## Work task
When the line containing "Cranberries Confites vrac" is reached, copy it and each subsequent line of the material below exactly, through the last line.
↓↓↓
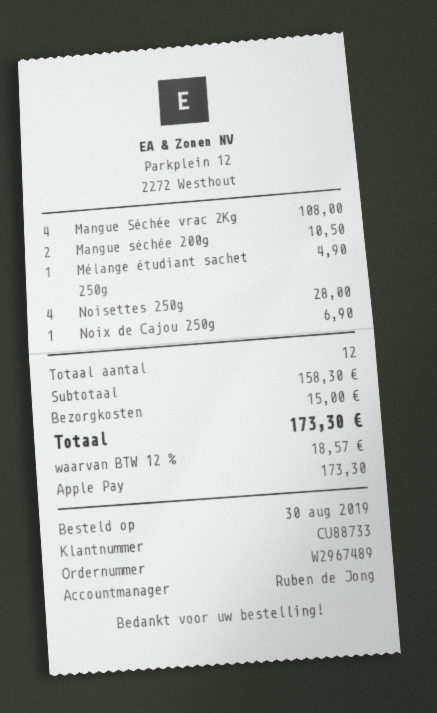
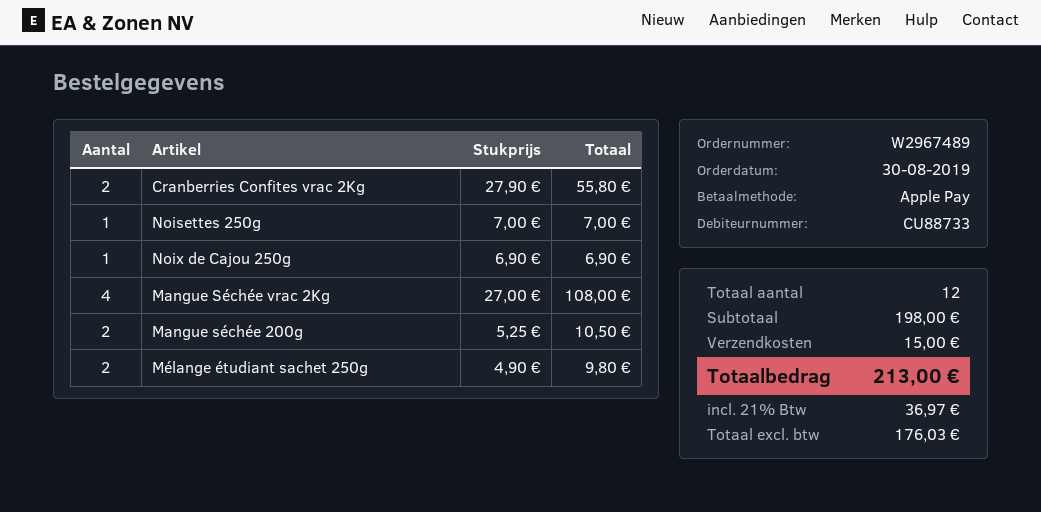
Mélange étudiant sachet 250g: 1 for 4.90 -> 2 for 9.80
Noisettes 250g: 4 for 28.00 -> 1 for 7.00
Cranberries Confites vrac 2Kg: none -> 2 for 55.80
subtotal: 158.30 -> 198.00
tax: 12% = 18.57 -> 21% = 36.97
total: 173.30 -> 213.00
↑↑↑
## Answer
Cranberries Confites vrac 2Kg: none -> 2 for 55.80
subtotal: 158.30 -> 198.00
tax: 12% = 18.57 -> 21% = 36.97
total: 173.30 -> 213.00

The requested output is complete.